Both the probes are agnostic to sources and big data stacks and work with Splunk, ELK and more. The additional advantage of the probe is that there is no administrative limit in terms of XDR core port speed. Cubro only charges for the appliance hardware and software. There are no XDR volume charges or bandwidth charges (it is your data).
Metadata and big data are key technologies that provide useful information on how to control networks and protect networks from fraud. These technologies also help to monetize the data from the networks. Let your network earn money for you.
Big Data in Network Operators
Big Data is a buzzword all over the world. The service provider industry believes that big data will play a critical role. What are the possibilities in big data analytics and how can big data help service providers on a daily basis?
There has been an unprecedented growth in network traffic and service providers are facing several problems every day due to cost pressure, customer complaints, compatibility issues and much more. Service providers must find efficient ways to correlate all data sources.
In the past up to now a service provider typically runs numerous monitoring systems, and has hundreds of databases, often with overlapping data, from different sources or the same source. The entire data silo is not consolidated because of technical issues and cost and operating all the data silos is a major cost driver.
Big data is a tool that enables us to consolidate all these different platforms onto one big data storage (not a database). Data sources can be network elements, server logs, and passive probes.
But big data is not the solution. It is only a tool that makes a solution possible.
Passive probing is one of the core competencies of Cubro. The phenomenal growth of data requires that the service provider industry understand the use of big data. Cubro, unlike most other vendors, has an agnostic approach. We focus on providing metadata rather than selling BI and reports. Cubro Probes are highly reliable and offer the best performance, in addition to offering our customers reduced TCO.

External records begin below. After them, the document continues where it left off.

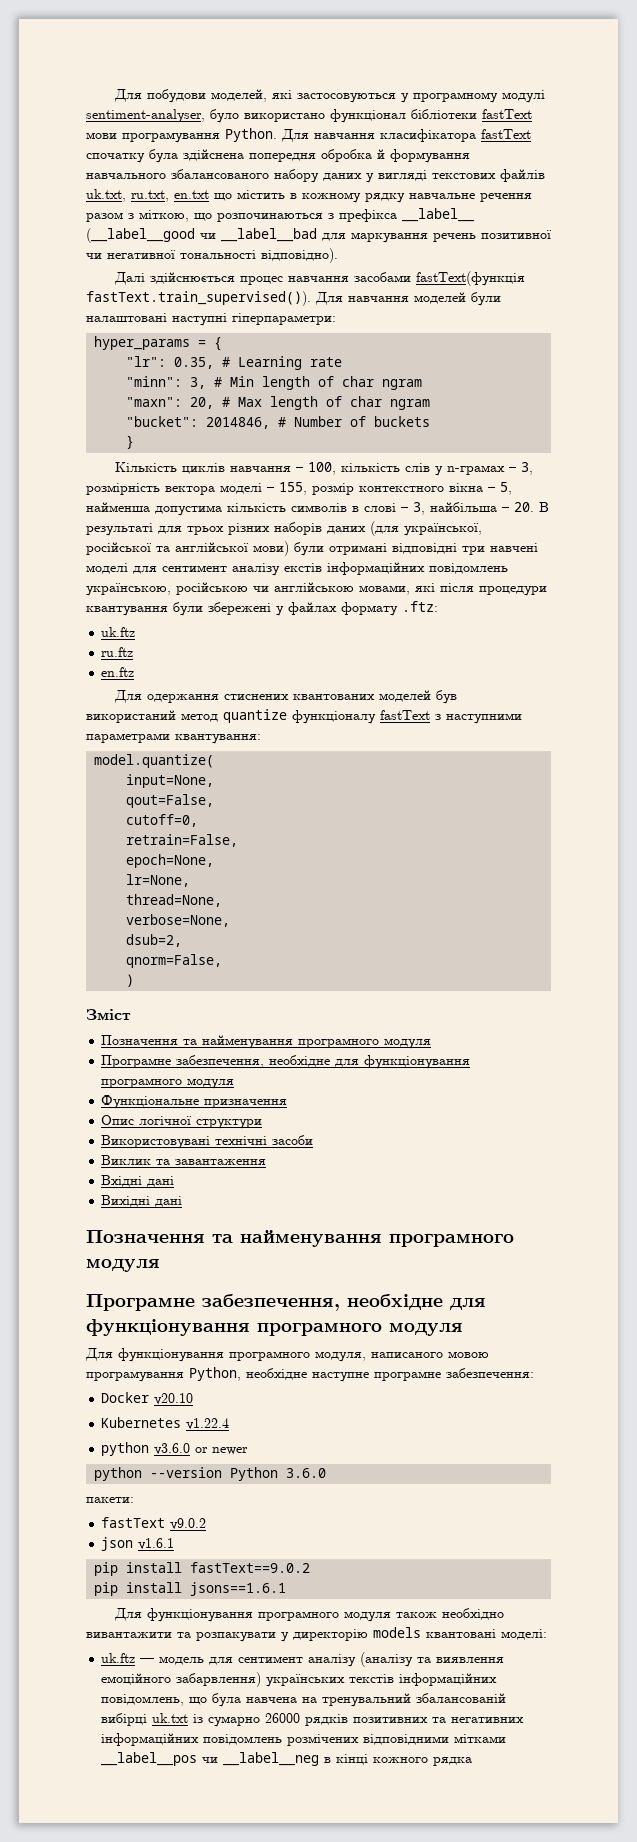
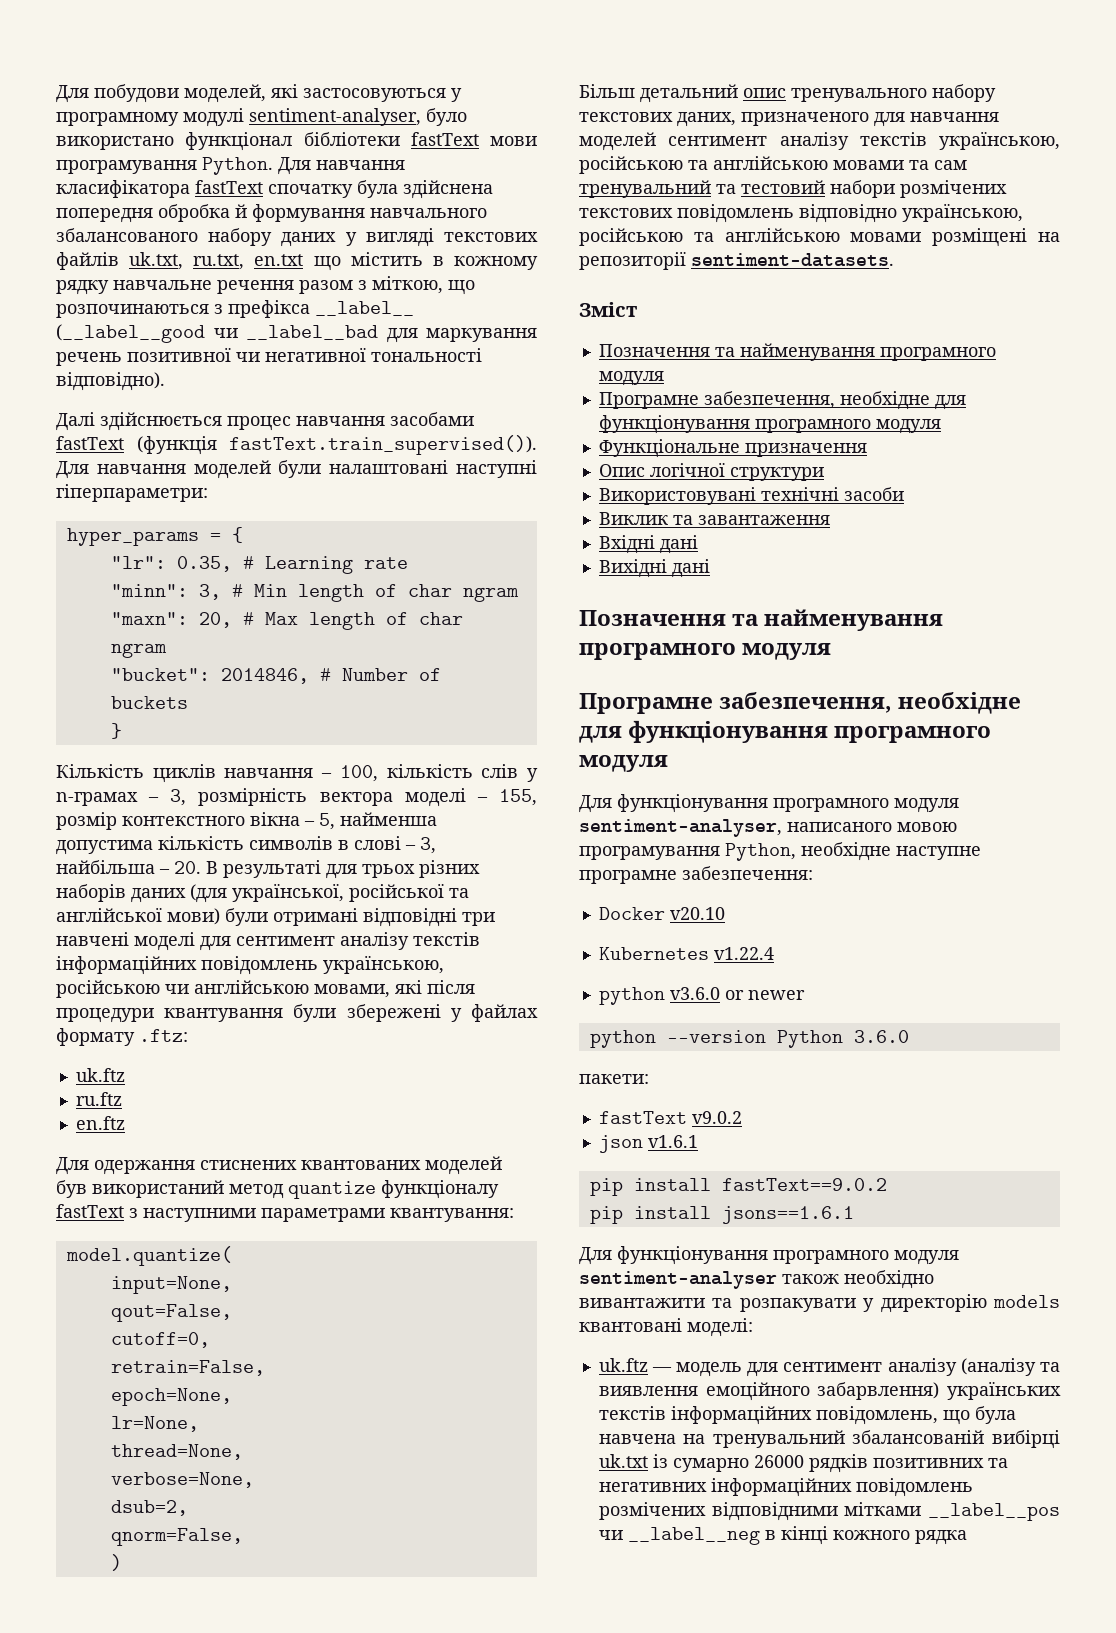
- Далі здійснюється процес навчання засобами fastText(функція fastText.train_supervised()). Для навчання моделей були налаштовані наступні гіперпараметри:
+ Далі здійснюється процес навчання засобами fastText (функція fastText.train_supervised()). Для навчання моделей були налаштовані наступні гіперпараметри:
- Кількість циклів навчання – 100, кількість слів у n-грамах – 3, розмірність вектора моделі – 155, розмір контекстного вікна – 5, найменша допустима кількість символів в слові – 3, найбільша – 20. В результаті для трьох різних наборів даних (для української, російської та англійської мови) були отримані відповідні три навчені моделі для сентимент аналізу екстів інформаційних повідомлень українською, російською чи англійською мовами, які після процедури квантування були збережені у файлах формату .ftz:
+ Кількість циклів навчання – 100, кількість слів у n-грамах – 3, розмірність вектора моделі – 155, розмір контекстного вікна – 5, найменша допустима кількість символів в слові – 3, найбільша – 20. В результаті для трьох різних наборів даних (для української, російської та англійської мови) були отримані відповідні три навчені моделі для сентимент аналізу текстів інформаційних повідомлень українською, російською чи англійською мовами, які після процедури квантування були збережені у файлах формату .ftz:
+ Більш детальний опис тренувального набору текстових даних, призначеного для навчання моделей сентимент аналізу текстів українською, російською та англійською мовами та сам тренувальний та тестовий набори розмічених текстових повідомлень відповідно українською, російською та англійською мовами розміщені на репозиторії sentiment-datasets.
- Для функціонування програмного модуля, написаного мовою програмування Python, необхідне наступне програмне забезпечення:
+ Для функціонування програмного модуля sentiment-analyser, написаного мовою програмування Python, необхідне наступне програмне забезпечення:
- Для функціонування програмного модуля також необхідно вивантажити та розпакувати у директорію models квантовані моделі:
+ Для функціонування програмного модуля sentiment-analyser також необхідно вивантажити та розпакувати у директорію models квантовані моделі:

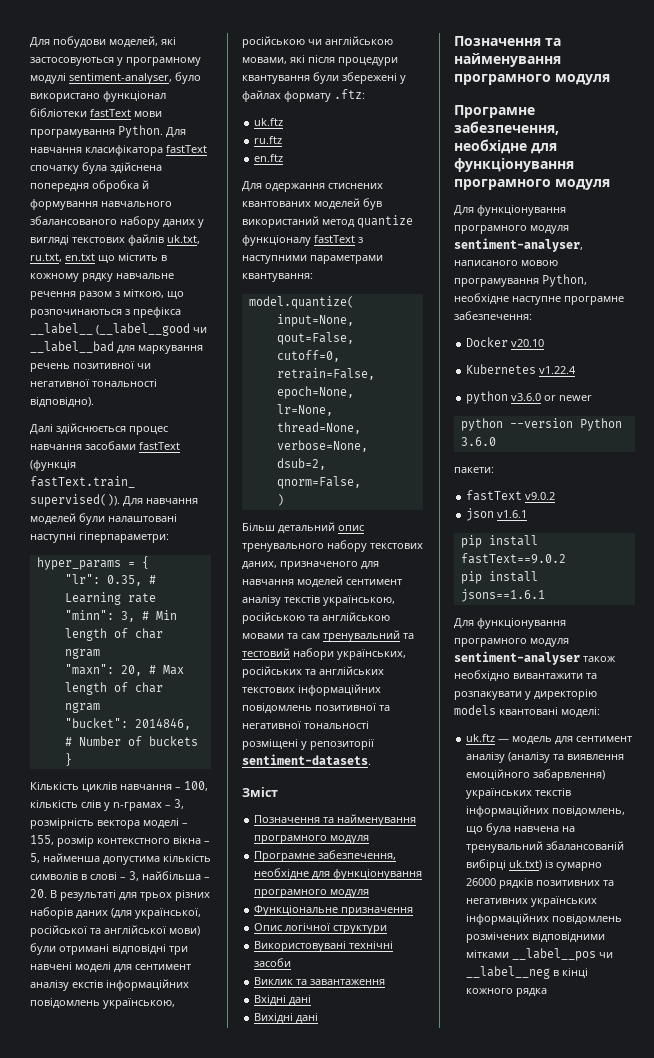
- Кількість циклів навчання – 100, кількість слів у n-грамах – 3, розмірність вектора моделі – 155, розмір контекстного вікна – 5, найменша допустима кількість символів в слові – 3, найбільша – 20. В результаті для трьох різних наборів даних (для української, російської та англійської мови) були отримані відповідні три навчені моделі для сентимент аналізу текстів інформаційних повідомлень українською, російською чи англійською мовами, які після процедури квантування були збережені у файлах формату .ftz:
+ Кількість циклів навчання – 100, кількість слів у n-грамах – 3, розмірність вектора моделі – 155, розмір контекстного вікна – 5, найменша допустима кількість символів в слові – 3, найбільша – 20. В результаті для трьох різних наборів даних (для української, російської та англійської мови) були отримані відповідні три навчені моделі для сентимент аналізу екстів інформаційних повідомлень українською, російською чи англійською мовами, які після процедури квантування були збережені у файлах формату .ftz:
- Більш детальний опис тренувального набору текстових даних, призначеного для навчання моделей сентимент аналізу текстів українською, російською та англійською мовами та сам тренувальний та тестовий набори розмічених текстових повідомлень відповідно українською, російською та англійською мовами розміщені на репозиторії sentiment-datasets.
+ Більш детальний опис тренувального набору текстових даних, призначеного для навчання моделей сентимент аналізу текстів українською, російською та англійською мовами та сам тренувальний та тестовий набори українських, російських та англійських текстових інформаційних повідомлень позитивної та негативної тональності розміщені у репозиторії sentiment-datasets.
- uk.ftz — модель для сентимент аналізу (аналізу та виявлення емоційного забарвлення) українських текстів інформаційних повідомлень, що була навчена на тренувальний збалансованій вибірці uk.txt із сумарно 26000 рядків позитивних та негативних інформаційних повідомлень розмічених відповідними мітками __label__pos чи __label__neg в кінці кожного рядка
+ uk.ftz — модель для сентимент аналізу (аналізу та виявлення емоційного забарвлення) українських текстів інформаційних повідомлень, що була навчена на тренувальний збалансованій вибірці uk.txt) із сумарно 26000 рядків позитивних та негативних українських інформаційних повідомлень розмічених відповідними мітками __label__pos чи __label__neg в кінці кожного рядка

Leading Innovation: Cubro offers NPBs with P4 support
The EX32100 and EX48600 are the first NPBs in the market with P4 support. P4 is a language for silicons. With the help of P4, it is possible to add functions to silicon, which is impossible in an ASCI. This results in higher performance compared to FPGA. For example, we add extended MPLS features to the unit to support the following MPLS removal actions:
Ethernet|MPLS | IPv4|payload
Ethernet|MPLS | IPv6|payload
Ethernet|MPLS | MPLS | payload
Ethernet|MPLS | MPLS | Ethernet | payload
Ethernet|MPLS | MPLS | MPLS|MPLS | payload
Ethernet|MPLS | XXXX | payload
Removing MPLS tags is difficult because the layer 2 header must be stored while the MPLS tags are cut and then the Layer 2 header must be restored. The silicon currently on the market cannot support more than two tags, and as wildcard MPLS removal is not possible, the TAG which should be removed must be known in advance.
The Cubro solutions support up to 4 MPLS tags and wildcard removal up to multiple 100 Gbps performance.